The amphiphilic dPEG® product binds up to three molecules of water per oxygen atom in the PEG chain. Because the chain contains eleven (11) oxygens, this product is named “dPEG®11“. Because of the large number of bonded water molecules along the dPEG® chain, Azido-dPEG®11-amine adds hydrodynamic volume and imparts water solubility to any compound to which it is conjugated.
Because the terminal azide group functions in multiple different types of reactions, Azido-dPEG®11-amine can act as either a heterobifunctional or a homobifunctional crosslinking reagent.
As a heterobifunctional click chemistry reagent, the azide group reacts with alkynes to form triazoles. The amino terminus of the molecule then can react with carboxylic acids, aldehydes, or ketones to crosslink the conjugate to another molecule.

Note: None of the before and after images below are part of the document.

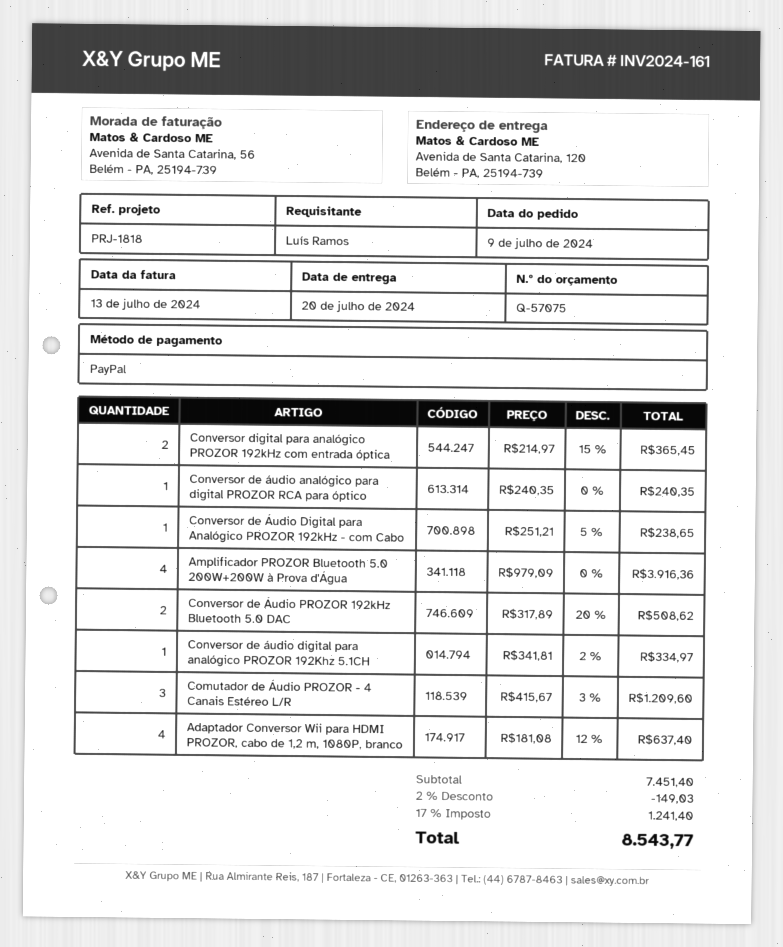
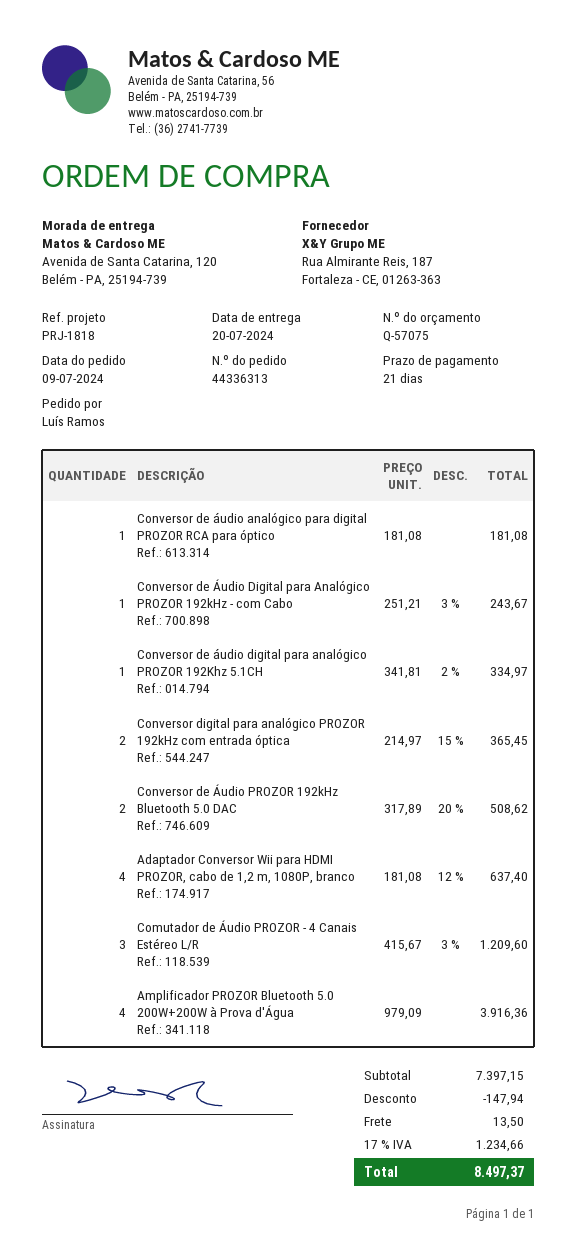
Conversor de áudio analógico para digital PROZOR RCA para óptico: 1 x 240.35 = 240.35 -> 1 x 181.08 = 181.08
Conversor de Áudio Digital para Analógico PROZOR 192kHz - com Cabo: 1 x 251.21 - 5% = 238.65 -> 1 x 251.21 - 3% = 243.67
subtotal: 7451.40 -> 7397.15
discount: 149.03 -> 147.94
shipping: none -> 13.50
tax: 17% = 1241.40 -> 17% = 1234.66
total: 8543.77 -> 8497.37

As a homobifunctional crosslinker, the amine end reacts first with carboxylic acids (or their active esters), aldehydes, or ketones, leaving the azide end of the molecule free. The reduction of the azido group with a suitable reducing agent, such as triphenylphosphine, yields a free amine that can be conjugated similarly to the conjugation of the first amine group. Reacting the amine groups with aldehydes or ketones results in Schiff bases. Schiff bases require a reduction to secondary amines for bond stability.
Endless possible uses exist for Azido-dPEG®11-amine. How do you plan to tap its potential?
Commercial Scale Product of Azido-dPEG®11-amine is Available
If you need bulk product in a larger package size than our standard sizes, please contact us for a quote. Our commercial capabilities permit us to manufacture this product at any scale that you need.
Hydrophobic crosslinkers create more problems than they solve. Traditional disperse polymer PEG crosslinkers add unnecessary analytical complexity to conjugates that incorporate them.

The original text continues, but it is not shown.